==== Supplied entries
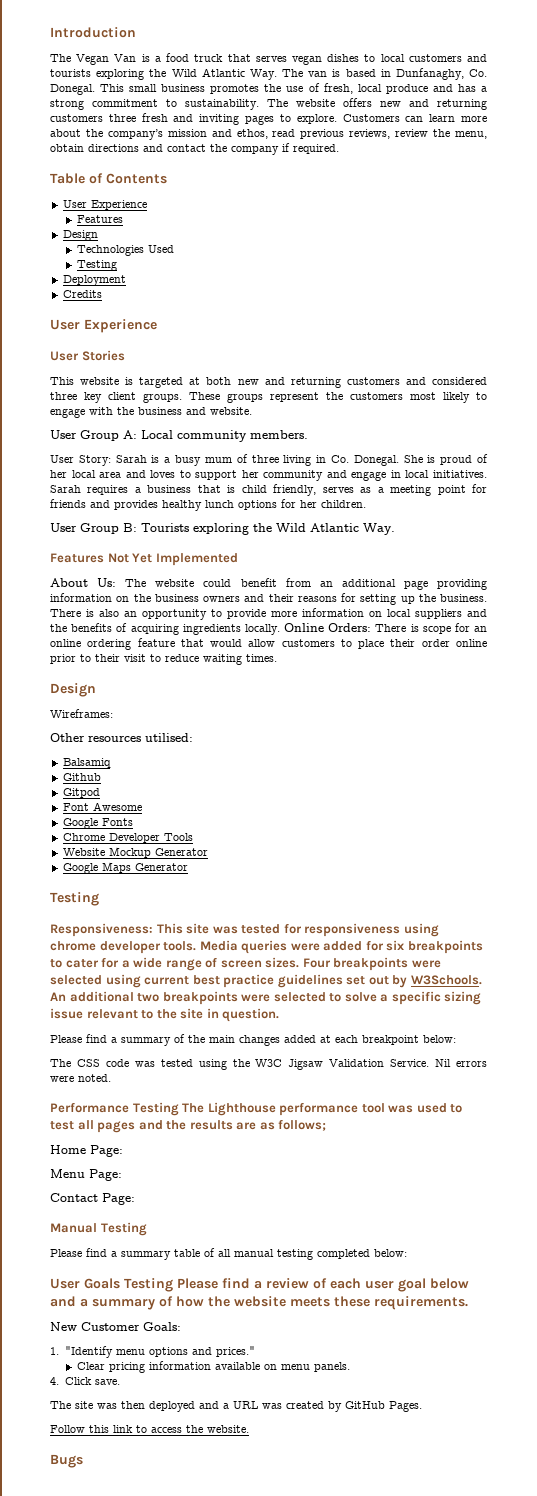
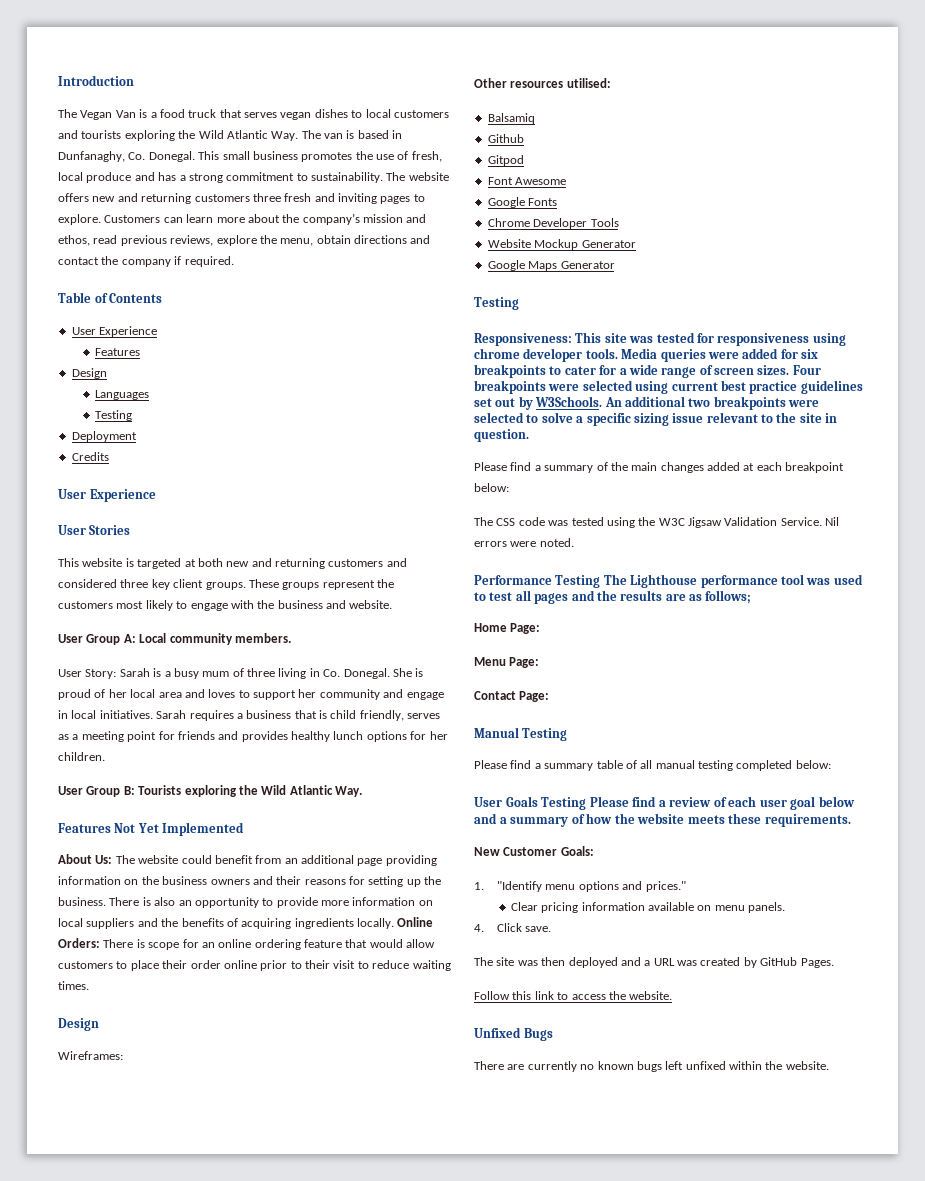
- Customers can learn more about the company’s mission and ethos, read previous reviews, review the menu, obtain directions and contact the company if required.
+ Customers can learn more about the company’s mission and ethos, read previous reviews, explore the menu, obtain directions and contact the company if required.
- Technologies Used
+ Languages
- Bugs
+ Unfixed Bugs
+ There are currently no known bugs left unfixed within the website.

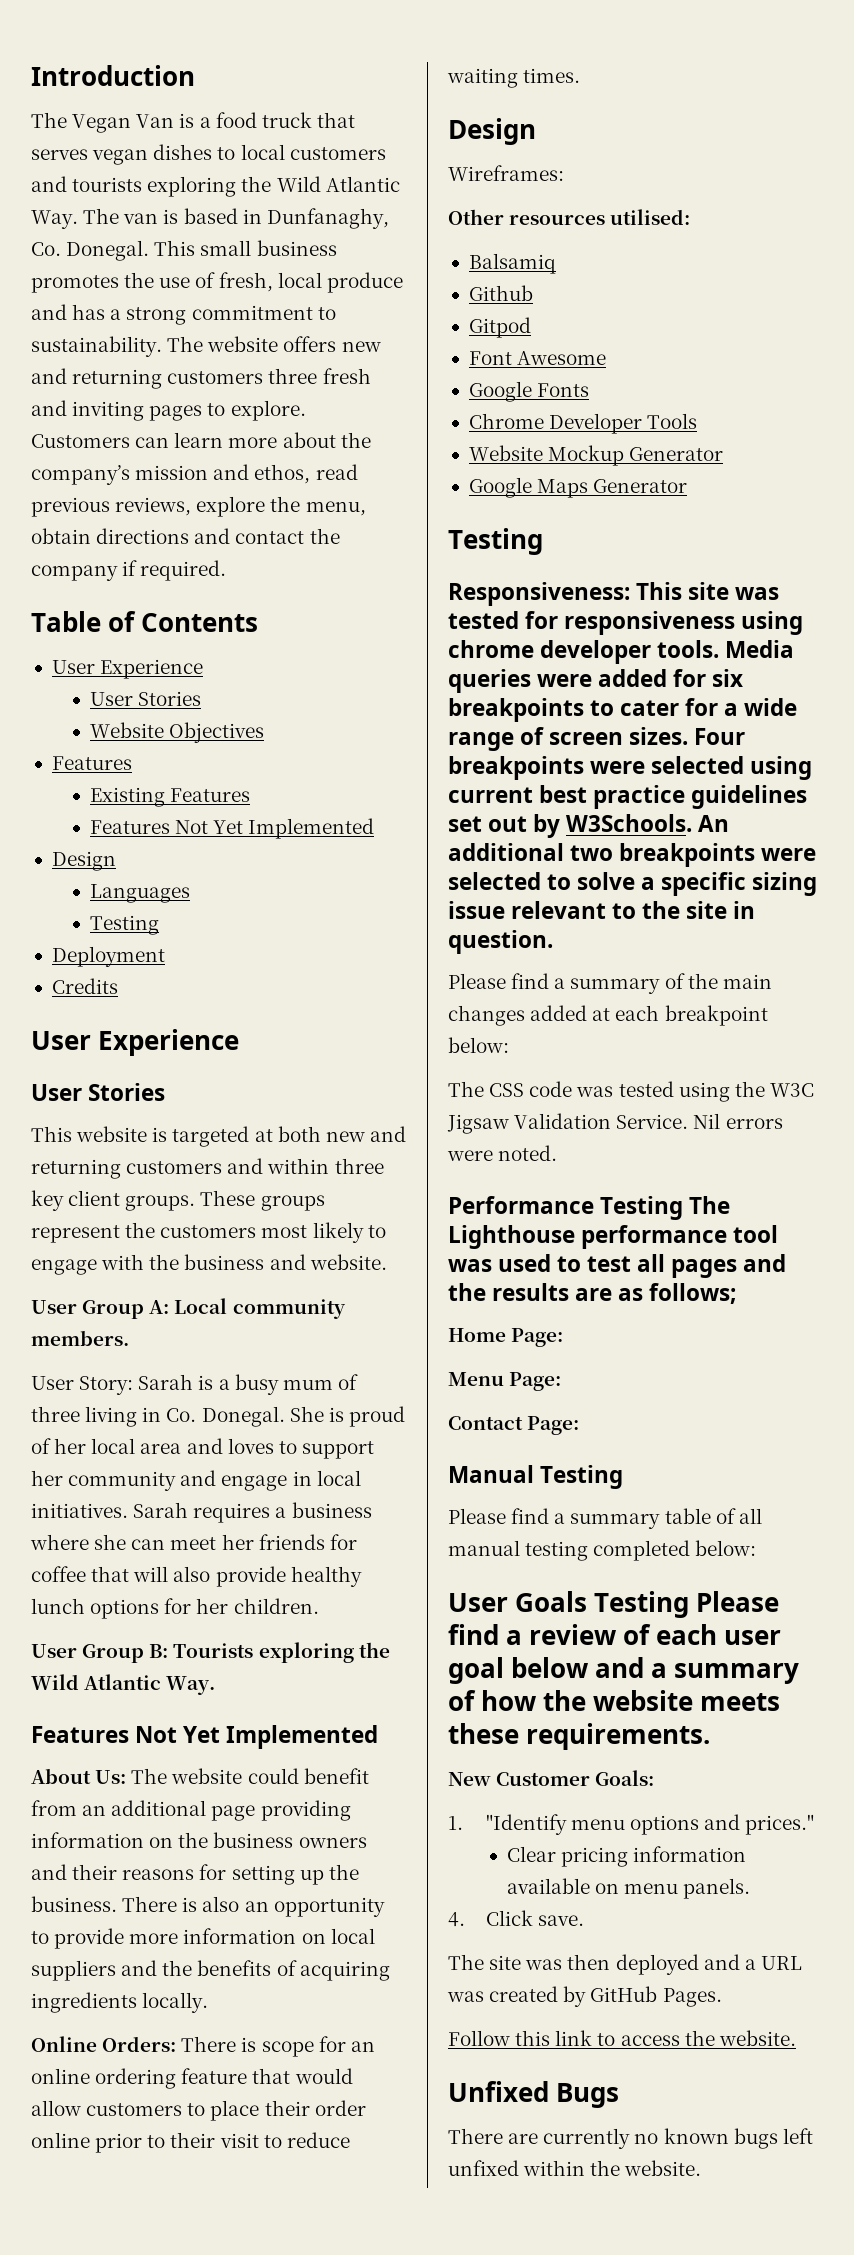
  Table of Contents
  User Experience
+ User Stories
+ Website Objectives
  Features
+ Existing Features
+ Features Not Yet Implemented
- This website is targeted at both new and returning customers and considered three key client groups.
+ This website is targeted at both new and returning customers and within three key client groups.
- Sarah requires a business that is child friendly, serves as a meeting point for friends and provides healthy lunch options for her children.
+ Sarah requires a business where she can meet her friends for coffee that will also provide healthy lunch options for her children.
- There is also an opportunity to provide more information on local suppliers and the benefits of acquiring ingredients locally. Online Orders: There is scope for an online ordering feature that would allow customers to place their order online prior to their visit to reduce waiting times.
+ There is also an opportunity to provide more information on local suppliers and the benefits of acquiring ingredients locally.
+ Online Orders: There is scope for an online ordering feature that would allow customers to place their order online prior to their visit to reduce waiting times.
========
Could the data above be repeated exactly, with every picture dropped?

- Customers can learn more about the company’s mission and ethos, read previous reviews, review the menu, obtain directions and contact the company if required.
+ Customers can learn more about the company’s mission and ethos, read previous reviews, explore the menu, obtain directions and contact the company if required.
- Technologies Used
+ Languages
- Bugs
+ Unfixed Bugs
+ There are currently no known bugs left unfixed within the website.

  Table of Contents
  User Experience
+ User Stories
+ Website Objectives
  Features
+ Existing Features
+ Features Not Yet Implemented
- This website is targeted at both new and returning customers and considered three key client groups.
+ This website is targeted at both new and returning customers and within three key client groups.
- Sarah requires a business that is child friendly, serves as a meeting point for friends and provides healthy lunch options for her children.
+ Sarah requires a business where she can meet her friends for coffee that will also provide healthy lunch options for her children.
- There is also an opportunity to provide more information on local suppliers and the benefits of acquiring ingredients locally. Online Orders: There is scope for an online ordering feature that would allow customers to place their order online prior to their visit to reduce waiting times.
+ There is also an opportunity to provide more information on local suppliers and the benefits of acquiring ingredients locally.
+ Online Orders: There is scope for an online ordering feature that would allow customers to place their order online prior to their visit to reduce waiting times.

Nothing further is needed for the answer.